Furthermore, the plaintiffs allege ICWA oversteps Congressional authority. Article I of the Constitution contains the Indian Commerce Clause which allows Congress to make all laws regarding Native American trade. However, the individual plaintiffs and Texas claim “ICWA does not regulate commerce at all because children are not chattels or objects of commerce.”

According to the defendant tribal nations, cases like Morton v. Mancari and Peyote Way Church of God Inc. v. Thornburgh established Native Americans as a political group.

“ICWA’s definition of Indian child is triggered solely by political affiliation; enrolled membership (or eligibility for it) in a sovereign nation,” the defendant tribal nations wrote in their brief. “Indeed ‘Indian child’ includes children without Indian blood, such as descendants of freedmen. And many children who are racially Indian do not qualify as Indian children under ICWA.”

The defendant tribal nations also allege the Constitution allows Congress absolute powers regarding Native American tribes, based on the precedent established in the United States v. Lara Supreme Court case. 

“Congress has the unique ability to pass legislation that benefits tribes in a way Congress may not be able to with other groups,” an attorney involved with the ICWA case said in an interview with The Beacon.

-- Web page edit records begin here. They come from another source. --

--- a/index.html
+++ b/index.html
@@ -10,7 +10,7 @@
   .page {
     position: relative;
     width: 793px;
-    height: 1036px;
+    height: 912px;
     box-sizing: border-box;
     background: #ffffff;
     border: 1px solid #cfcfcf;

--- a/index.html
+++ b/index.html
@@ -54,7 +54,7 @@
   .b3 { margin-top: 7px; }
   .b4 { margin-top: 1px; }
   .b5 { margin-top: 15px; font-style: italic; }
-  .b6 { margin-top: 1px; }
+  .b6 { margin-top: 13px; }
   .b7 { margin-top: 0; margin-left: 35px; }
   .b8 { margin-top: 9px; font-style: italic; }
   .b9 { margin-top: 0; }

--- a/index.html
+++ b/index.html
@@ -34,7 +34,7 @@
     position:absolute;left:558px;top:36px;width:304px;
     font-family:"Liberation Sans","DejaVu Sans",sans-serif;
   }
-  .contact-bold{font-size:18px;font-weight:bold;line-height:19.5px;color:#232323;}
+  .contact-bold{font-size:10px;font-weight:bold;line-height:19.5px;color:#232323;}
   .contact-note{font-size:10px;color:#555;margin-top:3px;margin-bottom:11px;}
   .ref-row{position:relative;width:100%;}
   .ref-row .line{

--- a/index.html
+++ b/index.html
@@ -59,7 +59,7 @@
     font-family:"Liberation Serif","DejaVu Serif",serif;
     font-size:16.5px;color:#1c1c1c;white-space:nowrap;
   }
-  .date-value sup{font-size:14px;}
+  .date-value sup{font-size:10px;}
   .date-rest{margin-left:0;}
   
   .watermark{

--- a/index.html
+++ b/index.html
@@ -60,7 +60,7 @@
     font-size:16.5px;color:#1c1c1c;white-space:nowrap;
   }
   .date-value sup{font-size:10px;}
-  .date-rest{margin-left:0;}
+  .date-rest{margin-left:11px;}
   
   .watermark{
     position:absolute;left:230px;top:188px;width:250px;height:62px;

Sarah Kastelic—the executive director of ICWA—said the Constitution recognizes tribes as sovereign, much like it would a state. 

U.S. law has always recognized Tribal Nations as having the inherent powers of self-government, including the power to decide what is best for their youngest citizens,” Kastelic said in a statement released to The Beacon.

A 1978 congressional report found approximately 25% to 35% of Native children were being removed from their homes, and 85% of the removed children were placed in homes with no connection to their family or tribal community.

Beginning in the 1870s, Native American children were forced to leave their families and attend boarding schools designed to teach them how to assimilate to Western culture. At these boarding schools, Native children were given haircuts and new names and were forbidden from speaking their native languages.

The boarding schools largely disappeared by the mid-1900s and were replaced with discriminatory government practices that led to a number of Native mothers being declared unfit and their children being placed in white homes. As a result, family ties were severed and Native communities weakened until ICWA was created as a solution.

Avant said it has always been customary for Native communities to prioritize having a child’s next-of-kin care for them if their parents cannot and is disturbed at the idea of future foster children being sent away to live with families who are not connected to their tribe.

“Why are they trying to strip us again of a culture and custom that we had?” Avant said.